Kelsey Murrell says she couldn't have done it without the Honors Program

Rhodes Scholar

KU's newest Rhodes Scholar, Kelsey Murrell, can easily list all of the things that she would NOT have been able to do without her involvement in the University Honors Program.

Number one on that list, she says, is the Rhodes Scholarship itself.

"Just because you're in the Honors Program doesn't mean you're going to do all of these things, but they provide the resources to make it possible," she says. "Without the Honors Program, I don't think I would have even qualified for an experience like this, let alone gotten it."

Murrell, an English literature and creative writing major from Kearney, Mo., will graduate in May and attend Oxford University in England with funding from the Rhodes Scholarship.

She is confident that she would not have become a creative writer were it not for Mary Klayder's freshman tutorial, "So, You Wanna Be a Writer, Huh?", that she took her first semester at KU.

If she would not have become a creative writer, Klayder, her Honors adviser, probably would not have recommended Robert Elliott's course about Irish drama. And she would not have written her play, "Eggs and Issues," and subsequent plays, which have received multiple honors from the Kennedy Center American College Theatre Festival, the Association for Theatre in Higher Education and the Multicultural Theatre Initiative.

If she had not begun to write plays, she would not have realized that she could connect her love for playwriting with her interest in societal problems.

"Irish drama made a connection for me between drama and social issues, and I started to see drama as a community project," Murrell says.

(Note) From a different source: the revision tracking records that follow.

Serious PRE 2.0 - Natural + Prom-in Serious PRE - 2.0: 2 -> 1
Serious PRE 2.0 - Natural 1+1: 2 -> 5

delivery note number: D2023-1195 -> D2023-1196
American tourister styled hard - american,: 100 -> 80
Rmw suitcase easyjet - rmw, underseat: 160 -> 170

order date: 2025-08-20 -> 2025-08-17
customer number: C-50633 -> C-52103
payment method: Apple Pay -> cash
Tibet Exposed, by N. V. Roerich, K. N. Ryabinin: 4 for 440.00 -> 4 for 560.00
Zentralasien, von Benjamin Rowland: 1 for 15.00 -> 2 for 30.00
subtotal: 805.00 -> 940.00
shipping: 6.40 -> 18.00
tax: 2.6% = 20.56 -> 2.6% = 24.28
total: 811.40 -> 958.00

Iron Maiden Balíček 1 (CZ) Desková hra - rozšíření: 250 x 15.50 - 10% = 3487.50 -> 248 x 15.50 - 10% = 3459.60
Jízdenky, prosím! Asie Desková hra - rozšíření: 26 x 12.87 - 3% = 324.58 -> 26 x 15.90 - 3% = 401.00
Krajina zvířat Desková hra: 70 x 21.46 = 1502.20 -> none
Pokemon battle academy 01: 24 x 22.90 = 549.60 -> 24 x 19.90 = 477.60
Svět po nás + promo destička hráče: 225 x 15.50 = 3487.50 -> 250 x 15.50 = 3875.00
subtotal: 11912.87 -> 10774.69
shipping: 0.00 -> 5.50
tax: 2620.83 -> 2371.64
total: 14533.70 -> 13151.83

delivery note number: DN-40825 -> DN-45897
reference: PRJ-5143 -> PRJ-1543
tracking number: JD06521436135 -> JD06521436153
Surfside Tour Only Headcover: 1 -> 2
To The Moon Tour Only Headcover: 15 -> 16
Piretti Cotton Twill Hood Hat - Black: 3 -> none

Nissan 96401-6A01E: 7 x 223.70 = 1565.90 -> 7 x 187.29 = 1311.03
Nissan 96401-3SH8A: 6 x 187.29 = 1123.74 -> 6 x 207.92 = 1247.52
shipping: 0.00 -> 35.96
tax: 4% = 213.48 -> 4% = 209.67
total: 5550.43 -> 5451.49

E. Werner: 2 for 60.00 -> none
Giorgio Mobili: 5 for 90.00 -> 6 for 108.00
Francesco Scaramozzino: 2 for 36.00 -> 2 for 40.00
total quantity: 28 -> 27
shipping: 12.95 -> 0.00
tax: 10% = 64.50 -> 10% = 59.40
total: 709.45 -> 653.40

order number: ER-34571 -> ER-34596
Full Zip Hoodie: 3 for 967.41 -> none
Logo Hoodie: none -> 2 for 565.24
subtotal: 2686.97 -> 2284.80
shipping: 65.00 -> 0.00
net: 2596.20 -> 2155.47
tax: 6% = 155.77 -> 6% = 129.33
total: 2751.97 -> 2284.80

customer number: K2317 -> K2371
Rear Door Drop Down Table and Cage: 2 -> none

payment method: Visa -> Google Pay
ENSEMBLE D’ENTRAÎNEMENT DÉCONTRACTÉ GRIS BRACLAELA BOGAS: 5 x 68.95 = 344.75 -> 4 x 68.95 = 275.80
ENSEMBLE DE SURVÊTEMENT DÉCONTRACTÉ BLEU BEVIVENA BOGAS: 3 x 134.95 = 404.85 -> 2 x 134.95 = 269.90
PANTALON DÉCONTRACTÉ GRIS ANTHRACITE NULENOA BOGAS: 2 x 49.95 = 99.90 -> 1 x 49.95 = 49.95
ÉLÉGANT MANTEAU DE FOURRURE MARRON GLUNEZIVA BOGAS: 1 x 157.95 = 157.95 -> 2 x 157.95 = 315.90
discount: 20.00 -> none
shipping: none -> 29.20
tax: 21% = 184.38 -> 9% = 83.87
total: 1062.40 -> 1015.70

If she didn't have the opportunity to connect social issues to creative writing, she might not have been influenced by Marta Caminero-Santangelo's Latina literature course (which she also took at Klayder's behest) and become interested in multiethnic literature.

"She is what made me have a strong interest in literature and its connection to social justice. That class is definitely the one that sparked my interest in immigration," Murrell says.